(INSTRUCTIONS FOR THE TASK):
Transcribe the data in full, keeping each line exactly as it appears.

┄┄┄┄┄┄

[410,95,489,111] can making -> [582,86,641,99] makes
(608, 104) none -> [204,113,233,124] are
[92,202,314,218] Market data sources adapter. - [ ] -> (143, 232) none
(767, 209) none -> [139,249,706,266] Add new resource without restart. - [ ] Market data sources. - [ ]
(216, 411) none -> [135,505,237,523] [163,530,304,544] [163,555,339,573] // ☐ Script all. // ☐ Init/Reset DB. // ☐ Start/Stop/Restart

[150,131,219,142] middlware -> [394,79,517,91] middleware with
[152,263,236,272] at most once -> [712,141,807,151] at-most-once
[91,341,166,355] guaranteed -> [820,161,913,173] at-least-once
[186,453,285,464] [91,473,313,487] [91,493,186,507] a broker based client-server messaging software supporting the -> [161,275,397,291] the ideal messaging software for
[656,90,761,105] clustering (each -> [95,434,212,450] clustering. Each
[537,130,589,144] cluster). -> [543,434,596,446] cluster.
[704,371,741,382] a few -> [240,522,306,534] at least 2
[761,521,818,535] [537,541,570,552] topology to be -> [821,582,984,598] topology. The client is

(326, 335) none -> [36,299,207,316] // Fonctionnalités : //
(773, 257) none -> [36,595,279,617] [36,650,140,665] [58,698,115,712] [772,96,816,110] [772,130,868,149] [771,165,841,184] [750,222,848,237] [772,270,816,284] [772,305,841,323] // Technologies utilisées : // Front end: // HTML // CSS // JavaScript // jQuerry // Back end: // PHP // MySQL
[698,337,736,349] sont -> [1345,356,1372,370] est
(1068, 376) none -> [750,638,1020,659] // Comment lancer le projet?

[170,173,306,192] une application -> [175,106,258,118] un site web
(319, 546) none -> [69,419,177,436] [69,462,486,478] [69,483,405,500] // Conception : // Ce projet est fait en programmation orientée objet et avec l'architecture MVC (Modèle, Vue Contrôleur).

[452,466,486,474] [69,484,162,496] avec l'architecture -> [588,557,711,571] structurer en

┄┄┄┄┄┄

(WRITTEN RESPONSE):
[410,95,489,111] can making -> [582,86,641,99] makes
(608, 104) none -> [204,113,233,124] are
[92,202,314,218] Market data sources adapter. - [ ] -> (143, 232) none
(767, 209) none -> [139,249,706,266] Add new resource without restart. - [ ] Market data sources. - [ ]
(216, 411) none -> [135,505,237,523] [163,530,304,544] [163,555,339,573] // ☐ Script all. // ☐ Init/Reset DB. // ☐ Start/Stop/Restart

[150,131,219,142] middlware -> [394,79,517,91] middleware with
[152,263,236,272] at most once -> [712,141,807,151] at-most-once
[91,341,166,355] guaranteed -> [820,161,913,173] at-least-once
[186,453,285,464] [91,473,313,487] [91,493,186,507] a broker based client-server messaging software supporting the -> [161,275,397,291] the ideal messaging software for
[656,90,761,105] clustering (each -> [95,434,212,450] clustering. Each
[537,130,589,144] cluster). -> [543,434,596,446] cluster.
[704,371,741,382] a few -> [240,522,306,534] at least 2
[761,521,818,535] [537,541,570,552] topology to be -> [821,582,984,598] topology. The client is

(326, 335) none -> [36,299,207,316] // Fonctionnalités : //
(773, 257) none -> [36,595,279,617] [36,650,140,665] [58,698,115,712] [772,96,816,110] [772,130,868,149] [771,165,841,184] [750,222,848,237] [772,270,816,284] [772,305,841,323] // Technologies utilisées : // Front end: // HTML // CSS // JavaScript // jQuerry // Back end: // PHP // MySQL
[698,337,736,349] sont -> [1345,356,1372,370] est
(1068, 376) none -> [750,638,1020,659] // Comment lancer le projet?

[170,173,306,192] une application -> [175,106,258,118] un site web
(319, 546) none -> [69,419,177,436] [69,462,486,478] [69,483,405,500] // Conception : // Ce projet est fait en programmation orientée objet et avec l'architecture MVC (Modèle, Vue Contrôleur).

[452,466,486,474] [69,484,162,496] avec l'architecture -> [588,557,711,571] structurer en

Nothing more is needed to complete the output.